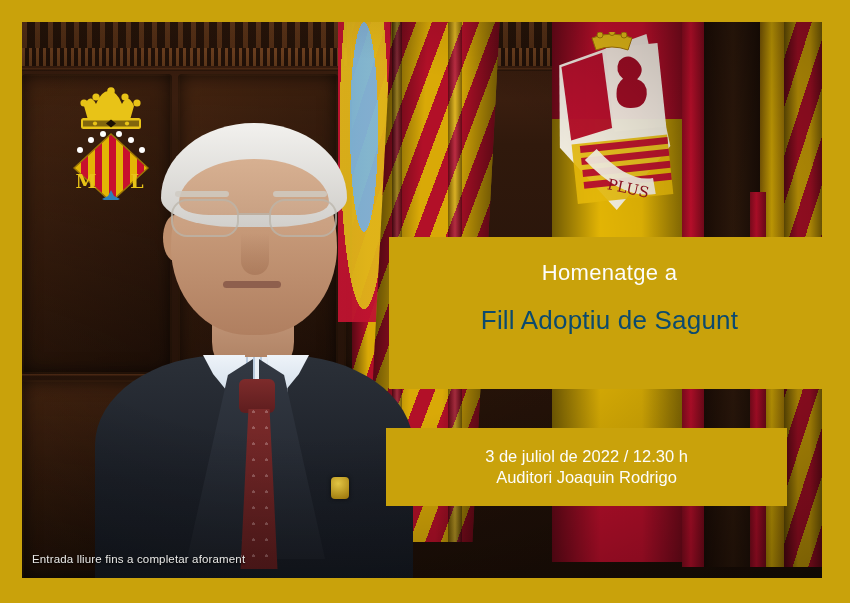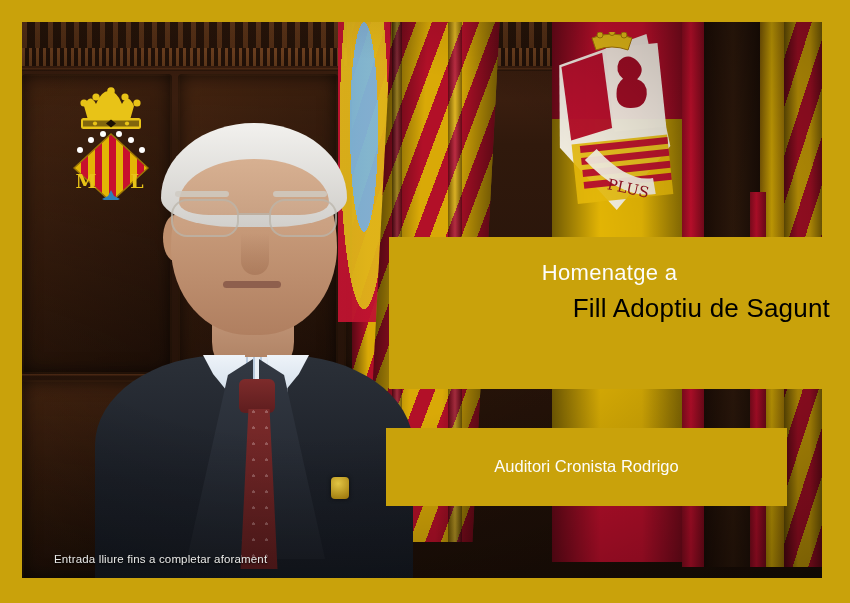--- a/index.html
+++ b/index.html
@@ -200,7 +200,7 @@
   }
   .t-sub{
     font-size:26px; font-weight:400; letter-spacing:.2px;
-    margin-top:9px; line-height:1.1; color:#000000;text-align:right;
+    margin-top:21px; line-height:1.1; color:#0c4a6e;
   }
   .t-date,.t-venue,.t-city{
     font-size:16.5px; font-weight:400; line-height:1.30; color:#fdfdfb;

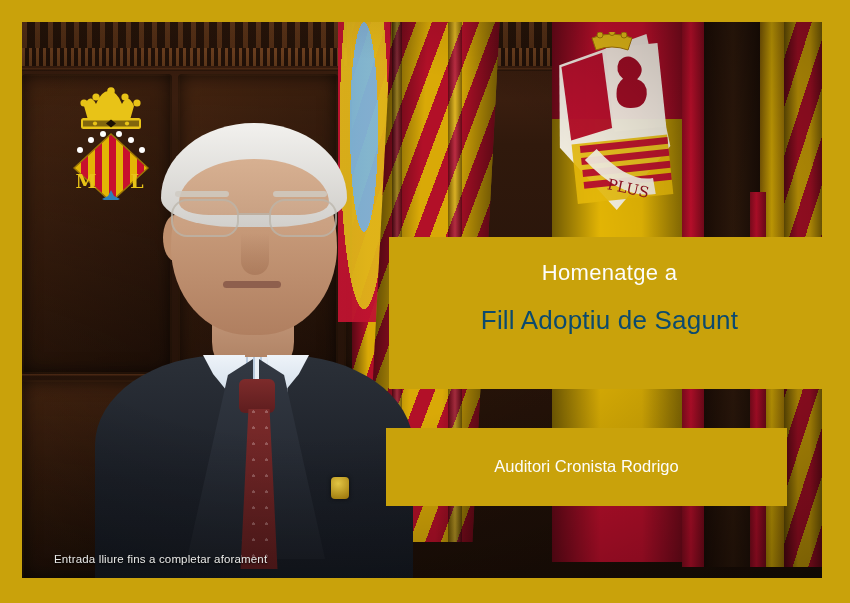--- a/index.html
+++ b/index.html
@@ -370,6 +370,7 @@
   </div>
 
   <div class="gold-panel" id="panel-date">
+    <div class="t-date">3 de juliol de  2022 / 12.30 h</div>
     <div class="t-venue">Auditori Cronista Rodrigo</div>
   </div>
 

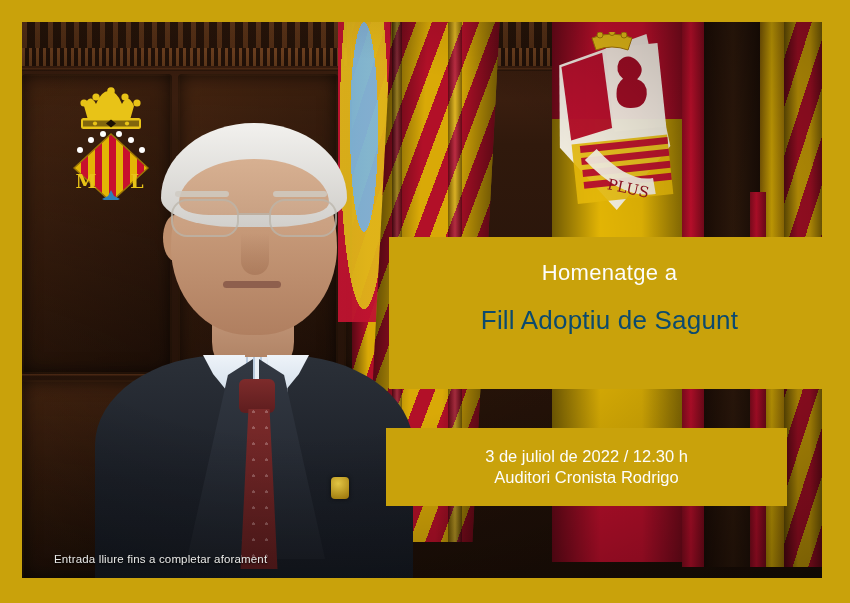--- a/index.html
+++ b/index.html
@@ -371,7 +371,7 @@
 
   <div class="gold-panel" id="panel-date">
     <div class="t-date">3 de juliol de  2022 / 12.30 h</div>
-    <div class="t-venue">Auditori Cronista Rodrigo</div>
+    <div class="t-venue">Auditori Joaquin Rodrigo</div>
   </div>
 
 </div>

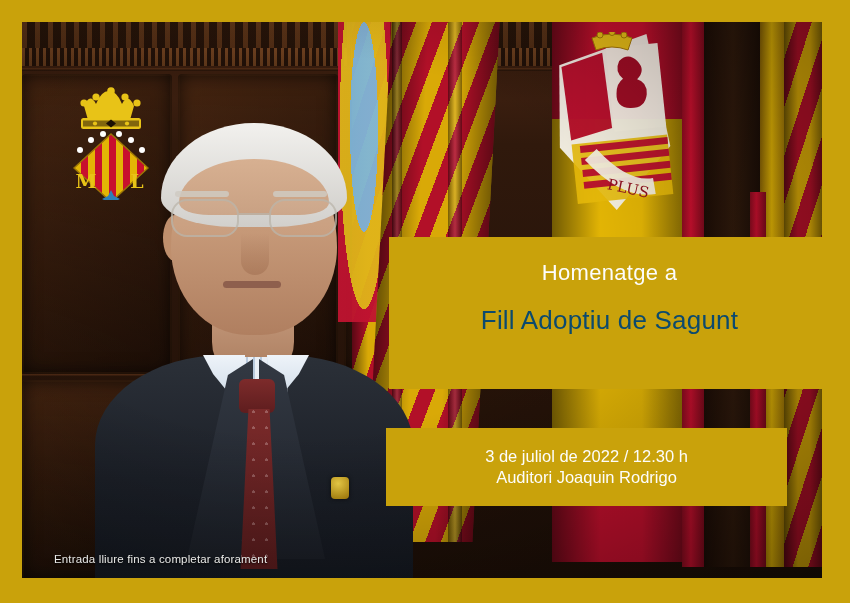--- a/index.html
+++ b/index.html
@@ -212,7 +212,7 @@
     text-shadow:0 1px 2px rgba(0,0,0,.9);
     white-space:nowrap;
   }
-  #foot-left{ left:32px; top:553px;margin-left:22px; }
+  #foot-left{ left:32px; top:553px; }
   #foot-right{ left:566px; top:553px; }
 </style>
 </head>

(Task to complete):
Please show every line above that includes the word "Rodrigo".

(Completed exercise):
     <div class="t-venue">Auditori Cronista Rodrigo</div>
-    <div class="t-venue">Auditori Cronista Rodrigo</div>
+    <div class="t-venue">Auditori Joaquin Rodrigo</div>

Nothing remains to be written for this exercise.